For sellers, the budget signal is not runway; it is operating scale, segment priorities, balance-sheet capacity, integration programs, and annual planning. Fastenal's latest public reporting shows $8.200B 2025 net sales and About 24,000, so enterprise buying decisions generally move through procurement, IT/security, supplier qualification, regional operations, and executive sponsorship.
Treat funding conversations as capital-allocation conversations. Strong commercial angles attach to margin improvement, uptime, automation, safety, working capital, field productivity, fleet utilization, dealer enablement, software integration, or faster customer service rather than a generic growth-stage spending narrative.
How did Fastenal get here?
Fastenal's history runs from its founding through public-market scale, portfolio moves, leadership transitions, product expansion, and current 2025-2026 priorities.
- 1967Fastenal foundedBob Kierlin and partners founded Fastenal in Winona.
- 1987IPO completedFastenal became a public company.
- 2008Vending scaledFastenal accelerated vending and managed-inventory programs.
- 2014Onsite model expandsDedicated customer onsite locations became a central growth driver.
- 2025Net sales reach $8.200BFastenal reported higher 2025 sales and daily sales.
- 2026Q1 growth continuesFastenal reported double-digit Q1 2026 sales growth.
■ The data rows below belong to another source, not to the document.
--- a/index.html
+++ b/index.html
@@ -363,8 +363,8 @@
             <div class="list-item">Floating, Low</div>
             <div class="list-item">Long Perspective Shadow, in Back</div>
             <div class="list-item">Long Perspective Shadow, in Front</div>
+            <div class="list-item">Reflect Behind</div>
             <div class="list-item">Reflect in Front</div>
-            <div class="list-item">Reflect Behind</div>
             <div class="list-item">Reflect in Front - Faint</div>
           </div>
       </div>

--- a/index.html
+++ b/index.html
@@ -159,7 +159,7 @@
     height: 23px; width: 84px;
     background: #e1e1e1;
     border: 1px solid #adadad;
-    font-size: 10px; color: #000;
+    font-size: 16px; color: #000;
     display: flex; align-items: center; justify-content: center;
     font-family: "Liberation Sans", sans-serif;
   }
Who are Fastenal's competitors?
Fastenal competes with public and private companies that overlap in products, channels, customer programs, or industrial end markets.
- W.W. GraingerBroad-line MRO distributor with strong digital and national-account scale.
- MSC Industrial DirectMetalworking and MRO distributor focused on manufacturing customers.
- Applied Industrial TechnologiesCompetes in industrial motion, bearings, and supplies.
- MotionCompetes in industrial parts, automation, and MRO distribution.
- Global IndustrialCompetes in MRO, furniture, storage, and industrial supplies.